Hypothesis (b) "is now universally rejected" and the evidence is that the archezoa are derived, not missing links. The authors continue: "Hypothesis (a) was also rejected, and because eukaryotes and archaea share a number of similar genes, the deposed PEH was replaced with archaea. Consequently, incorporation of the mitochondrion - not the origin of the nucleus - was hailed as the defining event in eukaryotic origins. This opened the floodgates of speculation, and numerous new hypotheses emerged. None is supoported by observation: no archaea reside within bacteria, viruses have preposterously few similarities to the nucleus, and no RNA cells exist." The authors go on to develop their critique of these newer hypotheses and to defend the PEH theory. They argue that a nucleus-bearing protoeukaryote was the direct ancestor of modern eukaryotes.
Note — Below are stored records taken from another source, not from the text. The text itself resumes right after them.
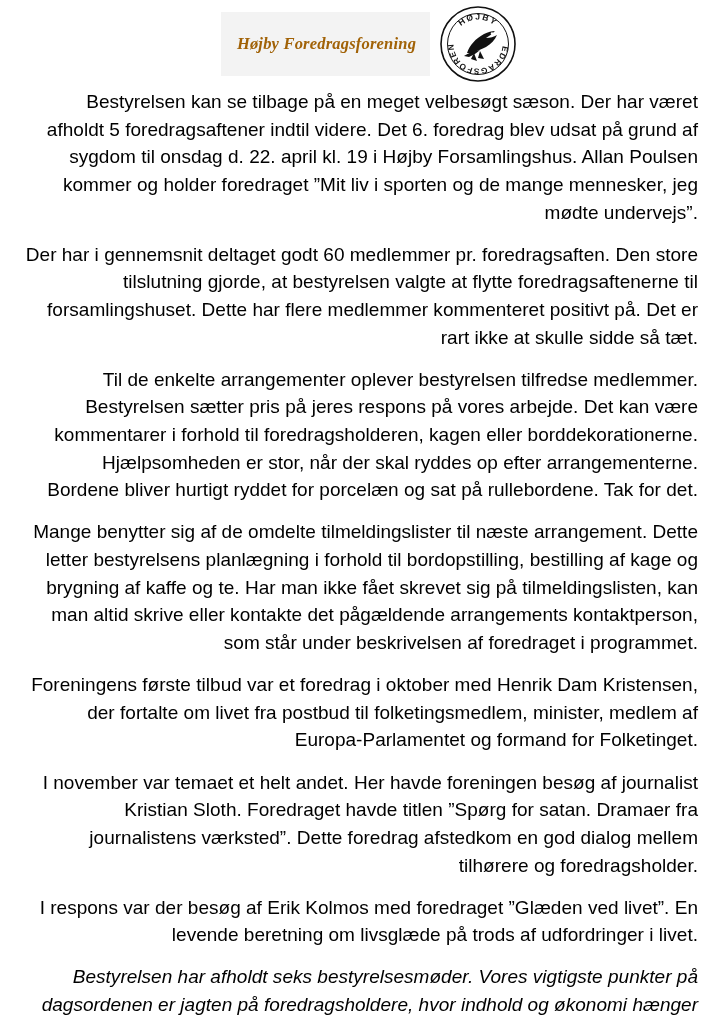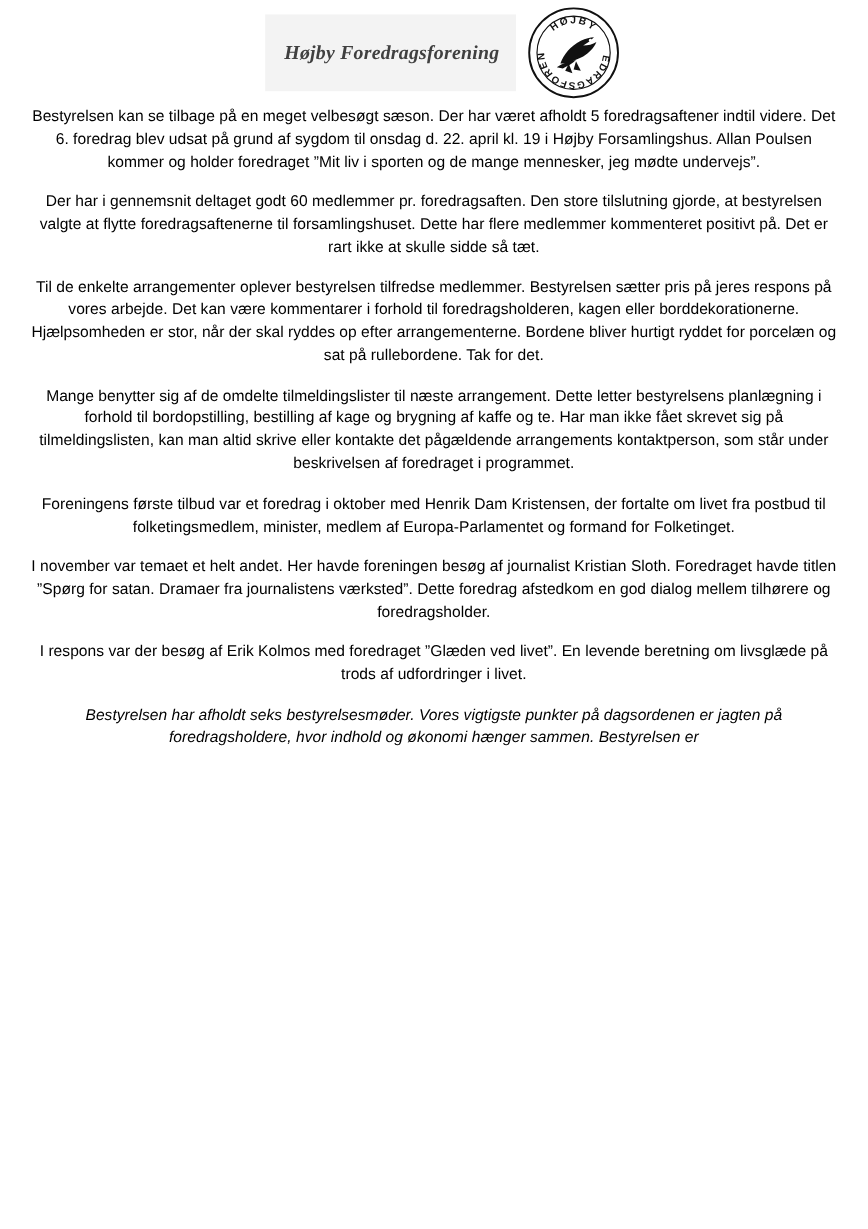--- a/index.html
+++ b/index.html
@@ -36,21 +36,21 @@
     align-items: center;
     gap: 4px;
     transform: translateX(10px);
   }
   .wordmark {
     font-family: "Liberation Serif", serif;
     font-style: italic;
     font-weight: bold;
     font-size: 16.5px;
     letter-spacing: 0.2px;
-    color: #404040;
+    color: #a16207;
     background: #f3f3f3;
     padding: 22px 14px 22px 16px;
     white-space: nowrap;
   }
   .emblem {
     position: relative;
     width: 88px;
     height: 82px;
     flex: 0 0 auto;
   }
@@ -58,24 +58,24 @@
 
   
   h1.doc-title {
     font-size: 13.3px;
     font-weight: bold;
     margin: 10px 0 14px 0;
     line-height: 1.35;
     letter-spacing: 0.05px;
   }
   p.para {
-    font-size: 13px;
+    font-size: 19px;
     line-height: 1.455;
     margin: 0 0 14.5px 0;
-    text-align: center;
+    text-align: right;
     letter-spacing: 0.02px;
   }
   p.para.last {
     margin-bottom: 3px;
     font-style: italic;
   }
 </style>
 </head>
 <body>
The comments about "floodgates of speculation" in the name of science are undoubtedly correct. They apply generally to the Darwinian story-telling tradition, in which scientists propose speculative scenarios rather than document the real problems that should constrain thinking. Poole and Penny have provided us with a welcome caution about the way science should be done, but have they really gone further than acknowledging the problems? Their ancestral host is a protoeukaryote, not something else! This is the problem of irreducible complexity (noted previously here and here) and it is not going to go away!

Engulfed by speculation
Anthony Poole & David Penny
Nature 447, 913 (21 June 2007) | doi:10.1038/447913a

Abstract: The notion that eukaryotes evolved via a merger of cells from the other two domains - archaea and bacteria - overlooks known processes.